**Detected change data:**
***

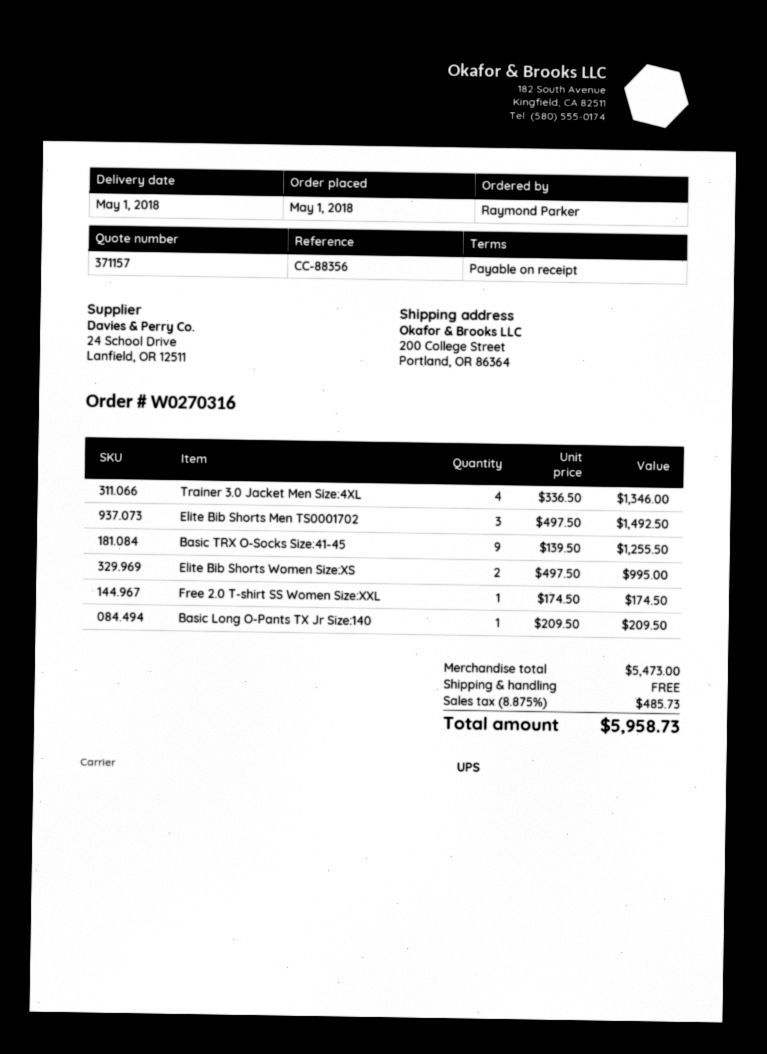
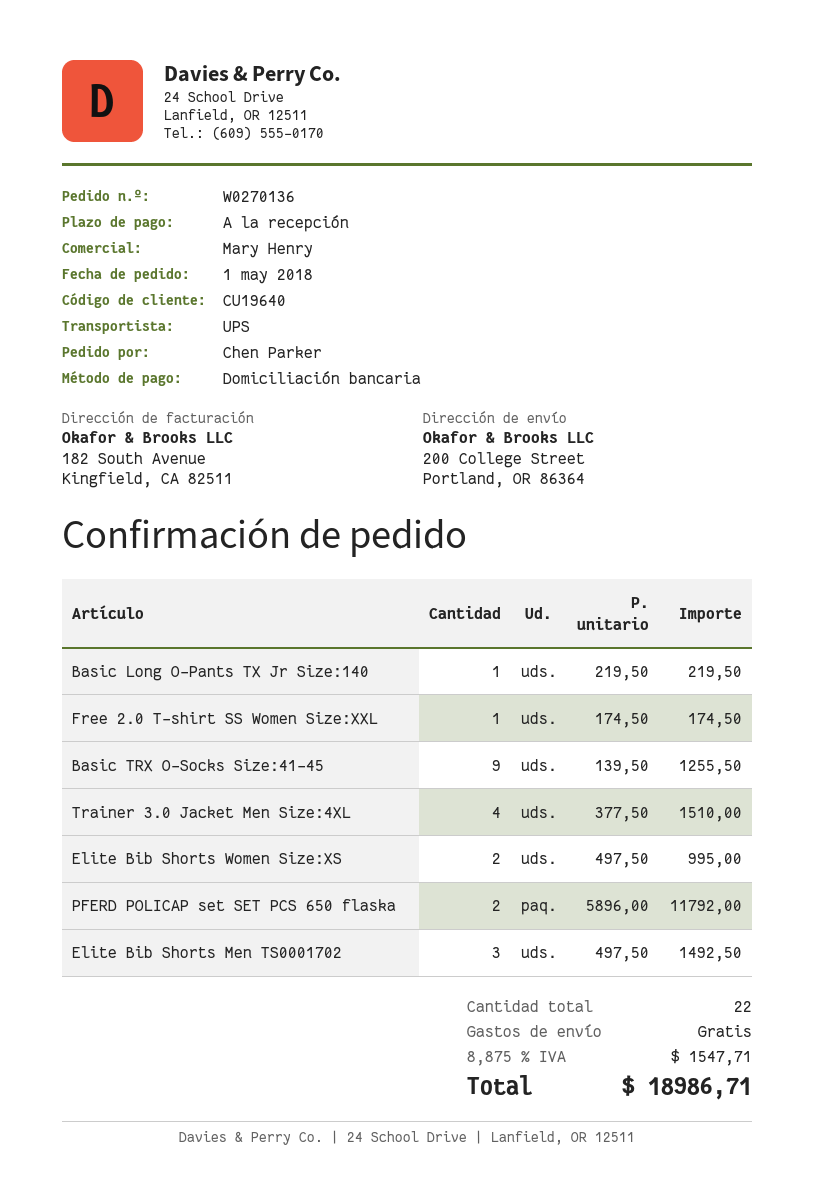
order number: W0270316 -> W0270136
ordered by: Raymond Parker -> Chen Parker
Trainer 3.0 Jacket Men Size:4XL: 4 x 336.50 = 1346.00 -> 4 x 377.50 = 1510.00
Basic Long O-Pants TX Jr Size:140: 1 x 209.50 = 209.50 -> 1 x 219.50 = 219.50
PFERD POLICAP set SET PCS 650 flaska: none -> 2 x 5896.00 = 11792.00
tax: 8.875% = 485.73 -> 8.875% = 1547.71
total: 5958.73 -> 18986.71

***

**What you should do:**
Could the entries be output exactly as written, but without their images?

**Written response:**
order number: W0270316 -> W0270136
ordered by: Raymond Parker -> Chen Parker
Trainer 3.0 Jacket Men Size:4XL: 4 x 336.50 = 1346.00 -> 4 x 377.50 = 1510.00
Basic Long O-Pants TX Jr Size:140: 1 x 209.50 = 209.50 -> 1 x 219.50 = 219.50
PFERD POLICAP set SET PCS 650 flaska: none -> 2 x 5896.00 = 11792.00
tax: 8.875% = 485.73 -> 8.875% = 1547.71
total: 5958.73 -> 18986.71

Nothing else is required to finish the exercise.